27/05/2020
À Douarnenez qui ne connait les bacs à garum des Plomarc’h ? En surplomb de la crique Ar Gored, ancienne nasse à poissons, ils témoignent d’une antique industrie : la fabrication du garum sur le territoire des Osismes, un condiment assimilé au nuoc mam. Soit une macération de viscères de poissons gras (sardine, maquereau, thon etc) avec du sel et des aromates. La fermentation dans les cuves durait quelques semaines avant de devenir une sauce très prisée par les légions romaines et à forte valeur ajoutée.
C’est l’un de mes sites préférés avec en bonus la descente vers la micro plage dont je me plais à imaginer qu’elle aurait pu être une cache à flibustiers.
Lors d’une promenade en ces lieux, je dépassai en quelques pas un groupe de trois personnes et entendis leur conversation. Le monsieur, toute crinière argentée au vent, menait la danse et sa voix enjouée enveloppait deux jeunes femmes d’une logorrhée roucoulante comme si la parole et sa gestuelle associée lui permettait de contenir une excitation transpirante. Des jeunes femmes je n’entendis que quelques gloussements, dont je ne sus s’ils étaient signes d’approbation ou d’amusement. Ce beau paon en roue libre invita ses comparses à s’approcher des fameux « thermes de Douarnenez ». À ses dires, mon oreille sursauta, se crut écorchée, mais il n’en était rien, et notre homme, ex-guide touristique à Pompéi supputai- je, se vautrait dans des explications qu’il nourrissait de mille images de bacchanales et or**es. Il semblait associer son désir à peine dissimulé à l’élucubration d’un décor en carton-pâte, d’un kitch romain tout frais sorti de son imagination. Je n’eus le cœur d’intervenir pour m’inscrire en faux et rétablir la triviale vérité.

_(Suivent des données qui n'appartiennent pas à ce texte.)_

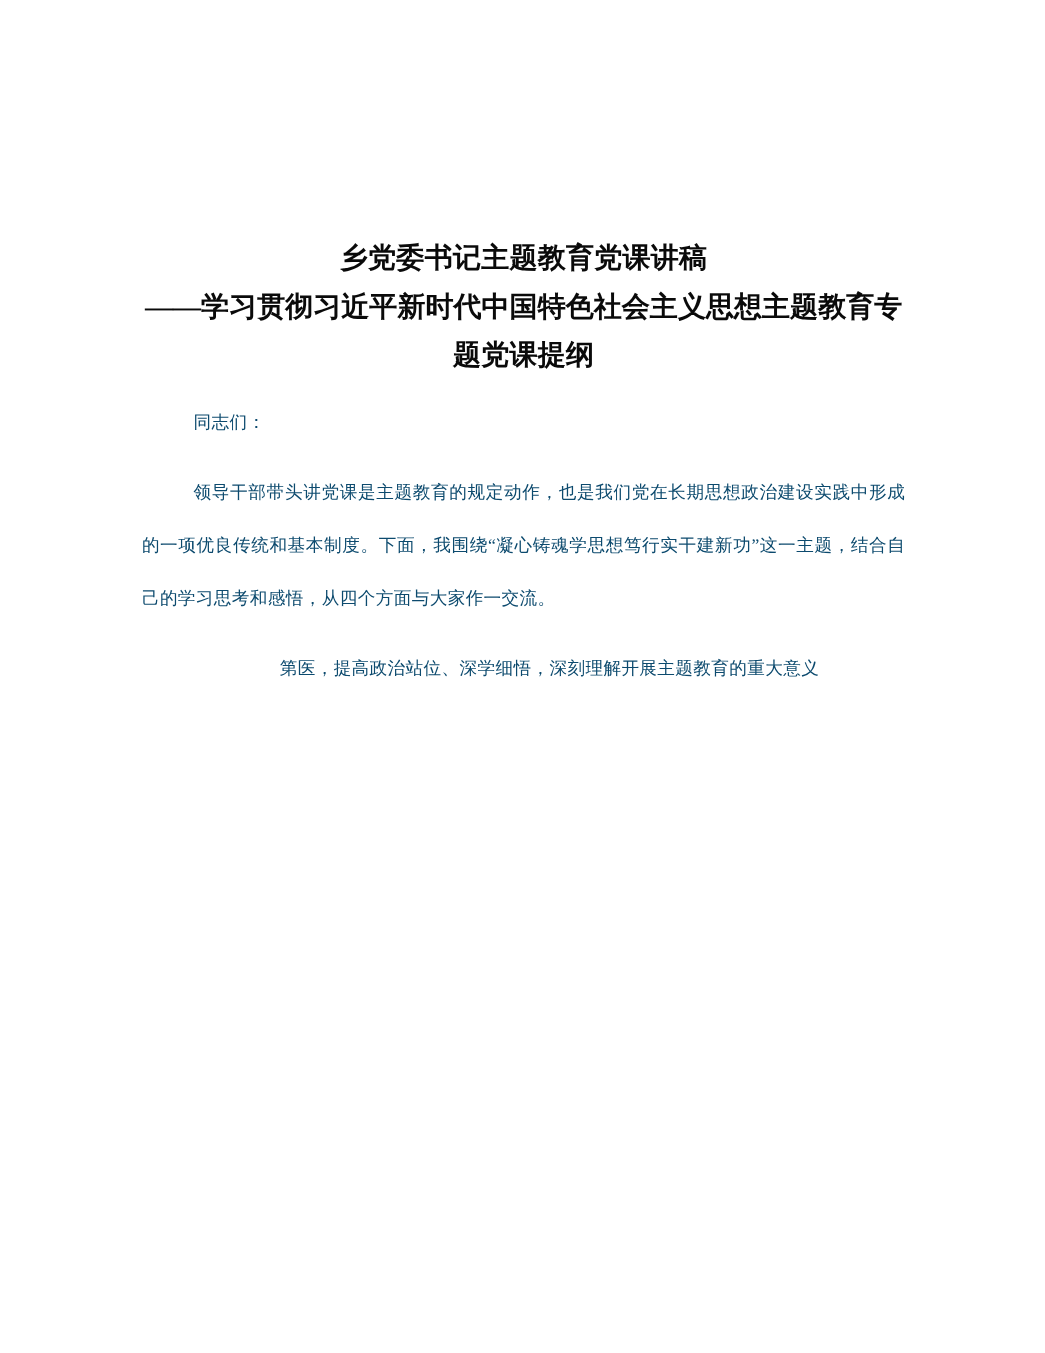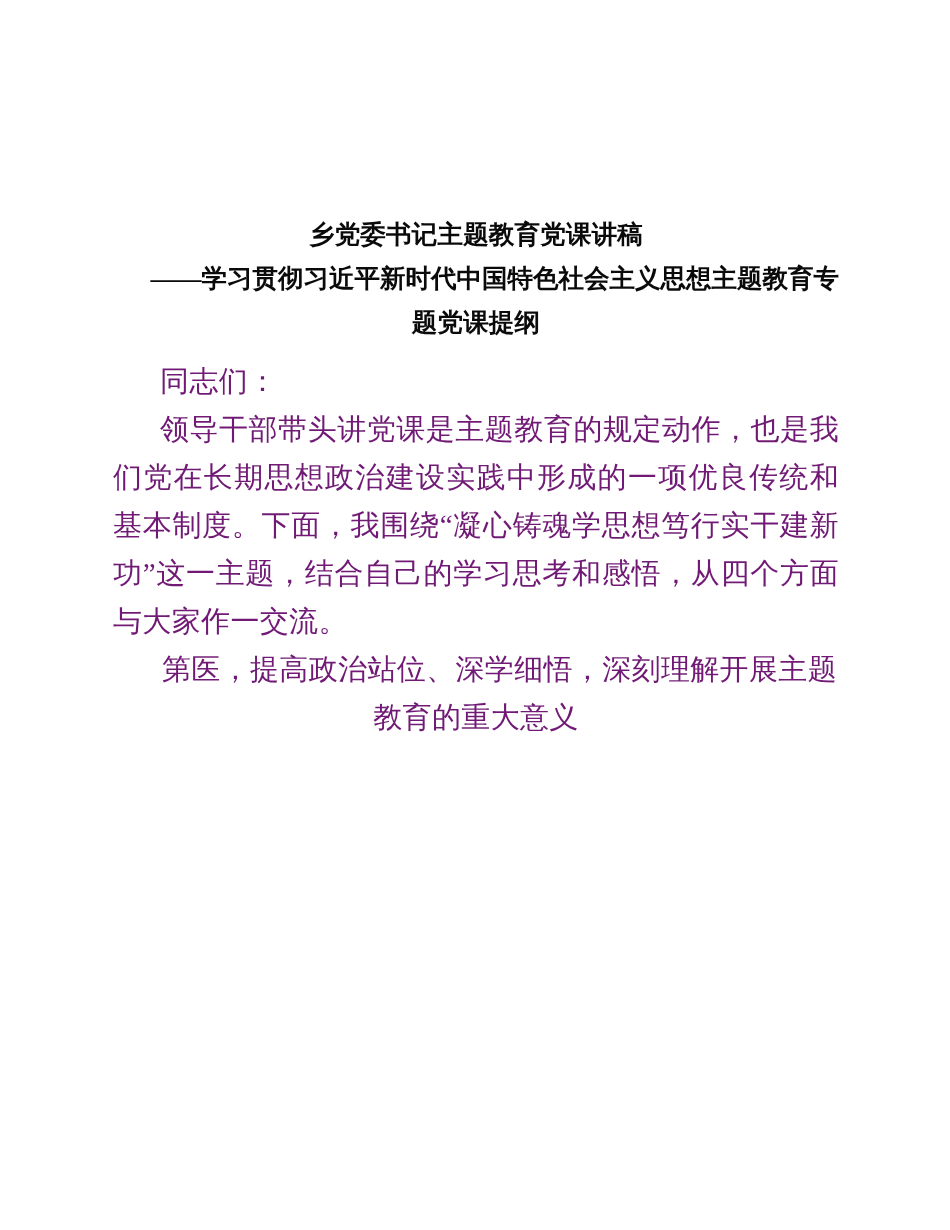"——学习贯彻习近平新时代中国特色社会主义思想主题教育专" .title-line.wrap-start { text-align: right -> center }
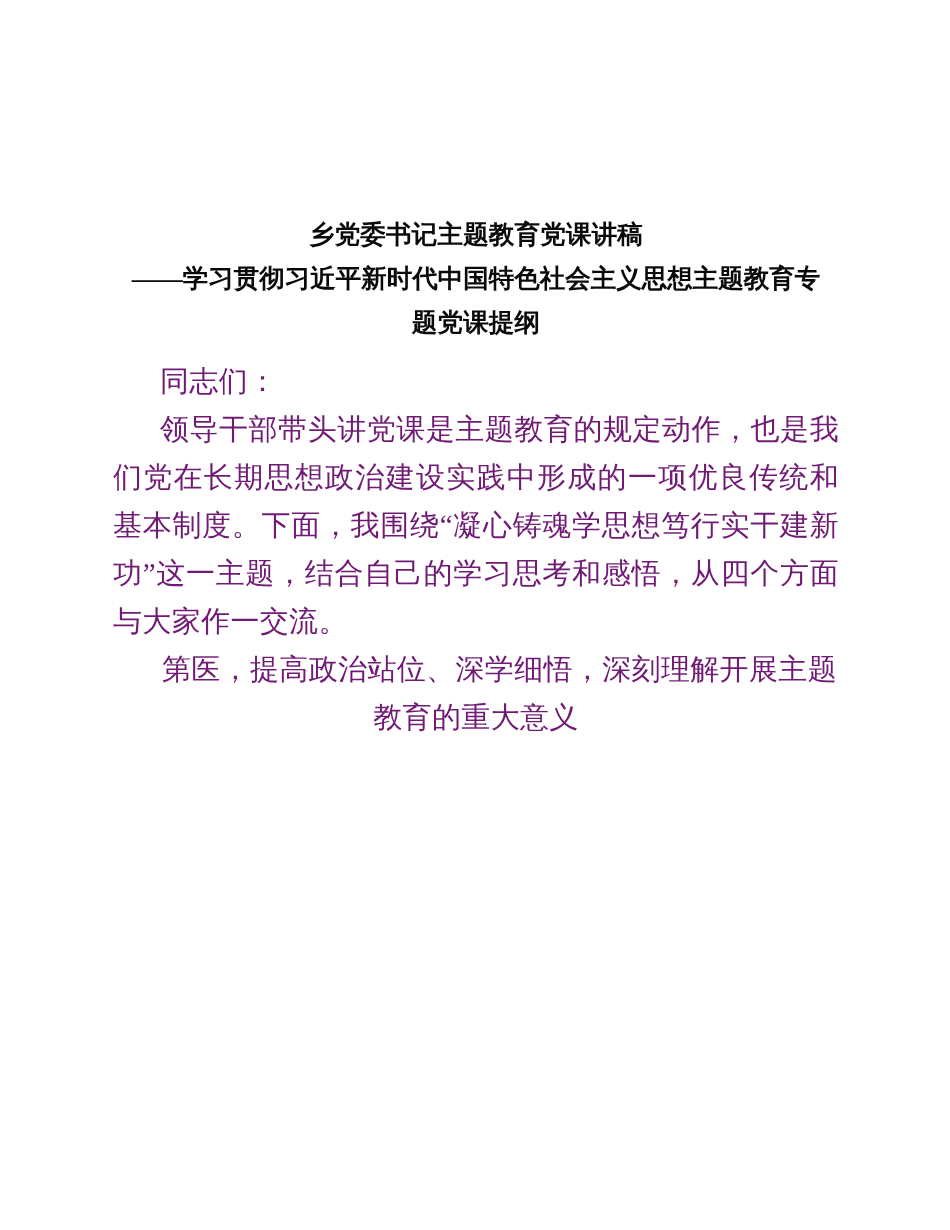"同志们：" .para { color: #701a75 -> #0c4a6e; font-size: 29px -> 16px; margin: 0 -> 16px }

Pourquoi prendre le risque d’ébranler si bel effort d’arrière-saison ? Amusée, je poursuivis mon chemin, songeant à une recette comprenant du garum, sûr qu’en cherchant un peu, on pourrait lui attribuer des vertus aphrodisiaques.
Pho pour 3 personnes
2 échalotes + 2
5 cm de gingembre frais
3 à 4 tronçons de cives ou vert de poireaux
1 c. à Kfé de sucre
1 c. à kfé de garum ou nuoc-mam
1 étoile d’anis étoilé (badiane)
1 bâton de cannelle
1 c. kfé de graines de coriandre
3 clous de girofle
Sel, poivre
300 g de nouilles de riz (plates si possible, mais les vermicelles font aussi bien l’affaire)
150 g de filet de bœuf coupé en tranche très fines comme pour un carpaccio
1 carcasse de poulet pour le bouillon
1 bouquet de basilic Thaï, mais comme je n’en avais pas je l’ai « fabriqué » avec un peu de basilic, estragon et persil plat.
1 bocal de pousses de soja ou du frais si vous en trouvez
1 à 2 citrons
Pour faire le bouillon j’ai utilisé un reste de poulet grillé au citron. Préférer un poulet bio ou fermier.
Dans une marmite faire revenir les échalotes dans un fond d’huile, ajouter les morceaux de carcasse, le gingembre, la cive ou le vert de poireau, les épices et le sucre. Bien remuer et laisser dorer deux à trois minutes. Verser de l’eau jusqu’à couvrir. Laisser mijoter au moins 30mn (on peut aller jusqu’à deux heures en veillant à ajouter de l’eau si nécessaire, plus le bouillon mijote, plus il aura de goût. Ajouter en fin de cuisson le nuoc-mam. Vérifier le goût et ajouter du sel ou du poivre si nécessaire.
Faire tremper les nouilles de riz pendant un ¼ d’heure dans de l’eau, puis les cuire 3mn dans l’eau bouillante, les essorer.
Émincer les herbes, rincer les pousses de soja. Couper fin les deux échalotes restantes.
Disposer dans des assiettes à soupe : les nouilles, le soja, éventuellement quelques feuilles de salade, et les fines tranches de bœuf crues, verser dessus le bouillon très chaud, garnir avec les herbes et les échalotes. Servir avec un quartier de citron pour arroser.
Pour les amateurs de chaleur : Il est aussi possible de faire mariner le bœuf dans un mélange de sauce chili douce (douce ici veut dire sucrée mais non moins sans force ) avec une c. à soupe de nuoc-mam et le jus d’un demi citron. Vous pourriez également utiliser le reste de marinade comme sauce.